Aux termes de ses conclusions notifiées par voie électronique le 26 octobre 2018, la SARL Filtration service demande à la cour de :
Vu les articles 1382, 1386-1 (aujourd'hui 1245) et suivants du Code civil,
Homologuant le rapport de l'expert A,
Réformant partiellement le jugement entrepris rendu par le tribunal de grande instance de Mâcon le 29 mai 2017,
- dire et juger que les sociétés Brenntag et Aig Europe d'une part, et les sociétés Le Goff et Generali d'autre part, sont responsables du préjudice qu'elle a subi,
- condamner solidairement les sociétés Brenntag et Aig Europe et les sociétés Le Goff et Generali à lui payer à titre d'indemnisation du préjudice subi la somme de 107 124,27 euros HT,
Pour le surplus, confirmer le jugement,
Y ajoutant,
- condamner les sociétés Brenntag et Aig Europe à lui régler la somme de 10 000 euros en réparation de son préjudice du fait de la procédure abusive engagée devant la cour d'appel,
- condamner les sociétés Brenntag et Aig Europe et les sociétés Le Goff et Generali à lui régler une somme de 6 000 euros par application de l'article 700 du Code de procédure civile,
- les condamner aux entiers dépens qui comprendront l'avance des frais d'expertise.
Par ses dernières écritures notifiées par voie électronique le 22 novembre 2017, l'EARL Domaine du Moulin à l'Or demande à la cour de :
Vu les articles 1245 et suivants du Code civil,
Confirmer le jugement.
Y ajoutant,
- porter le préjudice financier du fait de l'immobilisation des vins à la somme de 5 184 euros, arrêtée au 31 décembre 2017,
- condamner solidairement la SAS Brenntag et la compagnie Aig Europe Limited à lui payer la somme de 5 000 euros au titre de l'article 700 du Code de procédure civile,
- condamner solidairement la SAS Brenntag et la compagnie Aig Europe Limited aux entiers dépens de l'instance, lesquels seront distraits au profit de Maître Géraldine Gras Comtet, sur son affirmation de droit.

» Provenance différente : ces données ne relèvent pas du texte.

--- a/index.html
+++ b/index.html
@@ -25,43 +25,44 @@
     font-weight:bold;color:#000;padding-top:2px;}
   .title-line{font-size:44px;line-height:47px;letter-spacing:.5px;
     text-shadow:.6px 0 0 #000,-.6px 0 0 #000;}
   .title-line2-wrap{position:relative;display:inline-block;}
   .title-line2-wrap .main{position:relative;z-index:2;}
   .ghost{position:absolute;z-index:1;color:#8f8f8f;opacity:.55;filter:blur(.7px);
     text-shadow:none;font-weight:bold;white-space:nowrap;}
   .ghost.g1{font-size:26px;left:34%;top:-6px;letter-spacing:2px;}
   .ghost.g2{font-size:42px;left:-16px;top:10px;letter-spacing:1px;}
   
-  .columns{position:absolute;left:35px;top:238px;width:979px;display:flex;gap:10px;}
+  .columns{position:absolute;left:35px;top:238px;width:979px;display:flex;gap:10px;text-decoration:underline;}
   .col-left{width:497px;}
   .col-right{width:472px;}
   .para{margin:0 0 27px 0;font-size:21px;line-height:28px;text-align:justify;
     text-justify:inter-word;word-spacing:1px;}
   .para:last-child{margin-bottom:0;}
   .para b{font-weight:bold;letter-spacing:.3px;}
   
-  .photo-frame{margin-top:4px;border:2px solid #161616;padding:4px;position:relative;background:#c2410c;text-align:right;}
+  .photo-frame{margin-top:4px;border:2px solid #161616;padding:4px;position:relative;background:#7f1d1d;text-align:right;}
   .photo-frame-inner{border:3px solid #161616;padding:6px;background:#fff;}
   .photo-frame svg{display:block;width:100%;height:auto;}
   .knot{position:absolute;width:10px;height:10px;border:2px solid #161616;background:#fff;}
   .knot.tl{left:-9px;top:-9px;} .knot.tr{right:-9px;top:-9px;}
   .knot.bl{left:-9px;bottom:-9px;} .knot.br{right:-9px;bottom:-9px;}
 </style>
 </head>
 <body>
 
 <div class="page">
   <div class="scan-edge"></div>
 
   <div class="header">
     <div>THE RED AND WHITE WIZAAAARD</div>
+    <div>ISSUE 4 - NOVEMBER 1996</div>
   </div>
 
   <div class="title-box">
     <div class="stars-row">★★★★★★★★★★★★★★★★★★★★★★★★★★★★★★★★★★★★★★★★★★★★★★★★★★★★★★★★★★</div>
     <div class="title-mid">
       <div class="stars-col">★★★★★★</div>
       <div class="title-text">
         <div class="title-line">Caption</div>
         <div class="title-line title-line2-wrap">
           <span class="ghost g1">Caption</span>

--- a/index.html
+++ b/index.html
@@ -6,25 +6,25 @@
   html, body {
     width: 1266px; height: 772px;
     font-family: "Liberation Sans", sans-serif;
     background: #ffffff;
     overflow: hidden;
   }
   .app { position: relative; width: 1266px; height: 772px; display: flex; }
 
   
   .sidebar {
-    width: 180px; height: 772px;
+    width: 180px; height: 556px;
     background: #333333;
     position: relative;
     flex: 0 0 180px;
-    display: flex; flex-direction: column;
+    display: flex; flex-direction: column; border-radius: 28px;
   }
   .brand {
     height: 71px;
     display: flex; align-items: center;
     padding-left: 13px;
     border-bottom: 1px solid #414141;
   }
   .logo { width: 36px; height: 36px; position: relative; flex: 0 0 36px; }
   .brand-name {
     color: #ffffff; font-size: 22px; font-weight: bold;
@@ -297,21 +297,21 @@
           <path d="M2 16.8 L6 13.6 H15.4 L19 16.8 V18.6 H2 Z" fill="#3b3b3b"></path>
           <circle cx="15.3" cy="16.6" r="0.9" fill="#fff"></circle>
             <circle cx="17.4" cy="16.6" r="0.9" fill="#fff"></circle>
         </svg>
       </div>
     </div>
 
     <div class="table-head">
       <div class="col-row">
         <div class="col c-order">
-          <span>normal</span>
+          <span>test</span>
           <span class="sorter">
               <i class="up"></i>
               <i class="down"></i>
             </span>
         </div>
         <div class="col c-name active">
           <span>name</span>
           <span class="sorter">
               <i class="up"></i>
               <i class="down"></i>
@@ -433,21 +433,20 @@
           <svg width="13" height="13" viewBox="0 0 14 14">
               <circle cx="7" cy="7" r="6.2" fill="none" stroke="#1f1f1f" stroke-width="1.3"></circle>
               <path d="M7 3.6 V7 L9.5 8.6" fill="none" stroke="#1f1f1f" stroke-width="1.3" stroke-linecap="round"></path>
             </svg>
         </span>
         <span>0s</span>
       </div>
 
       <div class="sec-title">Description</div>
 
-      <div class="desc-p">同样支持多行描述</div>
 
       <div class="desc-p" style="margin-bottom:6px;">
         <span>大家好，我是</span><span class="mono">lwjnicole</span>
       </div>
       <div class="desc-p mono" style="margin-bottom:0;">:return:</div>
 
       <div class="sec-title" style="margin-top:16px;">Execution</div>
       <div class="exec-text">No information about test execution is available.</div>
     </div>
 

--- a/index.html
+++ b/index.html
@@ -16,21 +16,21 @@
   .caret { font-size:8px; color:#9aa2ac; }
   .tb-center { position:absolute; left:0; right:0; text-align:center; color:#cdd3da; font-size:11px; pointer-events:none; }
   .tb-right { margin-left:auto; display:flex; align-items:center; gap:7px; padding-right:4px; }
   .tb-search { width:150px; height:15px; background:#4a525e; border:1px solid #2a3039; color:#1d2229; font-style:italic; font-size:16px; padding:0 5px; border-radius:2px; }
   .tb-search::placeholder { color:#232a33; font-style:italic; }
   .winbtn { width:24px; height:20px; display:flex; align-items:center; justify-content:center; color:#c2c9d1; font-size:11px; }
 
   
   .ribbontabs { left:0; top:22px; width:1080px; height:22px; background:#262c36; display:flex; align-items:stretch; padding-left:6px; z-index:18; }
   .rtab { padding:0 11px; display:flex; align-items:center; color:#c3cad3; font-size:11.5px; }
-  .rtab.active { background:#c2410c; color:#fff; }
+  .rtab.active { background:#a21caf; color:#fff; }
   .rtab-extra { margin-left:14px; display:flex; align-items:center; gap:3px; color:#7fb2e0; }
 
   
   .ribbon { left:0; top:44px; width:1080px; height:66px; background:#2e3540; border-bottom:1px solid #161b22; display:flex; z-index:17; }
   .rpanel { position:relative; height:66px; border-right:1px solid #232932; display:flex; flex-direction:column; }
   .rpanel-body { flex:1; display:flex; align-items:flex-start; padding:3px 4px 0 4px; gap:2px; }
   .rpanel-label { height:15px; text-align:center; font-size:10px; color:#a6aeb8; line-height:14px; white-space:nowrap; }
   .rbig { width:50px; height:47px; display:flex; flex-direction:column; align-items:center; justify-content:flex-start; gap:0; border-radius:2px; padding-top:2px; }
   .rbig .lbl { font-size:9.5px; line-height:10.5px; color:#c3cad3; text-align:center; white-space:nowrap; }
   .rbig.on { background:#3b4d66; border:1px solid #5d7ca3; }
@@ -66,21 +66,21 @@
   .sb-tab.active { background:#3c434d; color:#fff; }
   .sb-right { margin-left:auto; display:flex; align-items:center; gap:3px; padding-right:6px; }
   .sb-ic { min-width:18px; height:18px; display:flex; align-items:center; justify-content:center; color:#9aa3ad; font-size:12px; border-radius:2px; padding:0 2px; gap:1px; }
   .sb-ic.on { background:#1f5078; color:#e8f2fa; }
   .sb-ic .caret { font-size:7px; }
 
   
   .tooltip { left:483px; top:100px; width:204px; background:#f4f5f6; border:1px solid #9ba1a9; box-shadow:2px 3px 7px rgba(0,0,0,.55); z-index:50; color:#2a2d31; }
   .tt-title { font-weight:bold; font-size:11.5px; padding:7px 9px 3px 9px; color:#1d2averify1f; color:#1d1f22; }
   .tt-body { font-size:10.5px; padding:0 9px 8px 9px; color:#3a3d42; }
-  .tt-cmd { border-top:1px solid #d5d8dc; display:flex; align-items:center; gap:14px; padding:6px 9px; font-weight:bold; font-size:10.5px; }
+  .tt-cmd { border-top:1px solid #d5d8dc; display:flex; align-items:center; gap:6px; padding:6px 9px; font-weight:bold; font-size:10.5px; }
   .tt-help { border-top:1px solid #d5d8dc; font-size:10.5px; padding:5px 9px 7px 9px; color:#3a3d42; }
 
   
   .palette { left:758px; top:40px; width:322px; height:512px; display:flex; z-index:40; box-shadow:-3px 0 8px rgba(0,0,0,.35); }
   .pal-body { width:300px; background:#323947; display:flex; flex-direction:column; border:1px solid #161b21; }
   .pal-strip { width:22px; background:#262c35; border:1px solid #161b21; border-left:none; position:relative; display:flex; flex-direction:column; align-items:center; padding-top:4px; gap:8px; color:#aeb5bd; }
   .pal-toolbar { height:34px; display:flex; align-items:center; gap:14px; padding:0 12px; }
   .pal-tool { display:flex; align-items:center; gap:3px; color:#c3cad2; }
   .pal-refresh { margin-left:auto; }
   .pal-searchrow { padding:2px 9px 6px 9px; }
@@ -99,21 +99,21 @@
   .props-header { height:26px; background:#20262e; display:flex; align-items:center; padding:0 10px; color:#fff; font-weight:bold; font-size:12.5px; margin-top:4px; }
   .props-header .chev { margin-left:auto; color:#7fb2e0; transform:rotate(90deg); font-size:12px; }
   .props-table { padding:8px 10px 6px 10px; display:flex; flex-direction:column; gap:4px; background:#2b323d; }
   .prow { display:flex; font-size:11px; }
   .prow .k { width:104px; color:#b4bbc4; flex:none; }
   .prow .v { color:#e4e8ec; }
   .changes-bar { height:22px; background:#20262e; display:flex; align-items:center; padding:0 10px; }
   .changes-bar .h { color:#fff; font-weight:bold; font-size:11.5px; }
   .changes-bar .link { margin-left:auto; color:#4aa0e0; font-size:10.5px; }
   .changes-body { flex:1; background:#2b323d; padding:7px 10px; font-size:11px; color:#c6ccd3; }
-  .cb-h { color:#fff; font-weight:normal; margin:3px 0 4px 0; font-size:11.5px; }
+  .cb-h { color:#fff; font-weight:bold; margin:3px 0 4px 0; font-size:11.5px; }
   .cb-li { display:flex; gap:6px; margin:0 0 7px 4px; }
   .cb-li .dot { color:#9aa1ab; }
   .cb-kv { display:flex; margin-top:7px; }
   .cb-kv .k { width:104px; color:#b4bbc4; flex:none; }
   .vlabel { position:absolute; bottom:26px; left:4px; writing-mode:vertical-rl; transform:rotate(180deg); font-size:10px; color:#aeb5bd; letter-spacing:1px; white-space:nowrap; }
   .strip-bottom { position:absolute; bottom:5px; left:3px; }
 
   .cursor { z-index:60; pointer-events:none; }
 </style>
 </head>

Dans leurs écritures récapitulatives notifiées par voie électronique le 30 novembre 2018, la SAS groupe Pierre Le Goff et la compagnie Generali Iard demandent à la cour de :
Vu l'ancien article 1147 et le nouvel article 1231-1 du Code civil,
Vu les articles 1386-1 et suivants et les nouveaux articles 1245 et suivants du Code civil,
Vu les articles 1641 et suivants du Code civil,
Vu le rapport d'expertise judiciaire,
A titre principal,
- constater l'absence de manquement engageant la responsabilité contractuelle de la société groupe Pierre Le Goff qui n'a agi qu'en qualité de simple vendeur des produits litigieux,
- en conséquence, confirmer la mise hors de cause de la société groupe Pierre Le Goff et le jugement entrepris et prononcer, a fortiori, celle de la compagnie Generali Iard son assureur,
- rejeter l'appel principal de la société Brenntag et de la compagnie Aig Europe Limited et celui incident de la société Filtration service,
- réformer le jugement entrepris en ce qu'il a alloué à la société Filtration service la somme de 2 067,17 euros et, statuant à nouveau, condamner la société Filtration service à payer à la société groupe Pierre Le Goff la somme de 2 067,17 euros au titre de la livraison de produits,
- condamner tout succombant à leur verser une indemnité de 3 000 euros au titre de l'article 700 du Code de procédure civile en complément de celle de 3 000 euros allouée par le tribunal, et aux dépens, dont distraction au profit de Maître Jean Philippe Simard, avocat sur son affirmation de droit,
A titre subsidiaire,
- dire et juger que la pollution des produits et les dommages qu'elle a générés sont imputables à la société Brenntag,
- condamner la société Brenntag et son assureur, Aig Europe Limited, à les garantir intégralement et à les relever indemnes de l'ensemble des condamnations susceptibles d'être prononcées à leur encontre, tant en principal qu'au titre des frais irrépétibles et répétibles,
- indépendamment de cette garantie, minorer le montant de l'indemnisation des préjudices de la société Filtration service et le ramener aux strictes conséquences dommageables,
- en cas de non paiement de la somme de 2 067,17 euros par la société Filtration service ou en cas de condamnation de la société groupe Pierre Le Goff à l'indemniser de cette somme après paiement, condamner la société Brenntag à indemniser la société groupe Pierre Le Goff de la somme de 2 067,17 euros en contrepartie de la restitution des produits,
- donner acte à la compagnie Generali Iard de son exclusion de cette somme de 2 067,17 euros correspondant à la reprise de la prestation de son assuré et de l'application d'une franchise d'un montant de 3 811 euros,
- condamner les sociétés Brenntag et Aig Europe Limited à leur verser une indemnité de 3 000 euros au titre de l'article 700 du Code de procédure civile, en sus de celle de 3 000 euros allouée par le tribunal, et aux dépens, dont distraction au profit de la SCP Magdelaine avocats associés, avocat sur son affirmation de droit.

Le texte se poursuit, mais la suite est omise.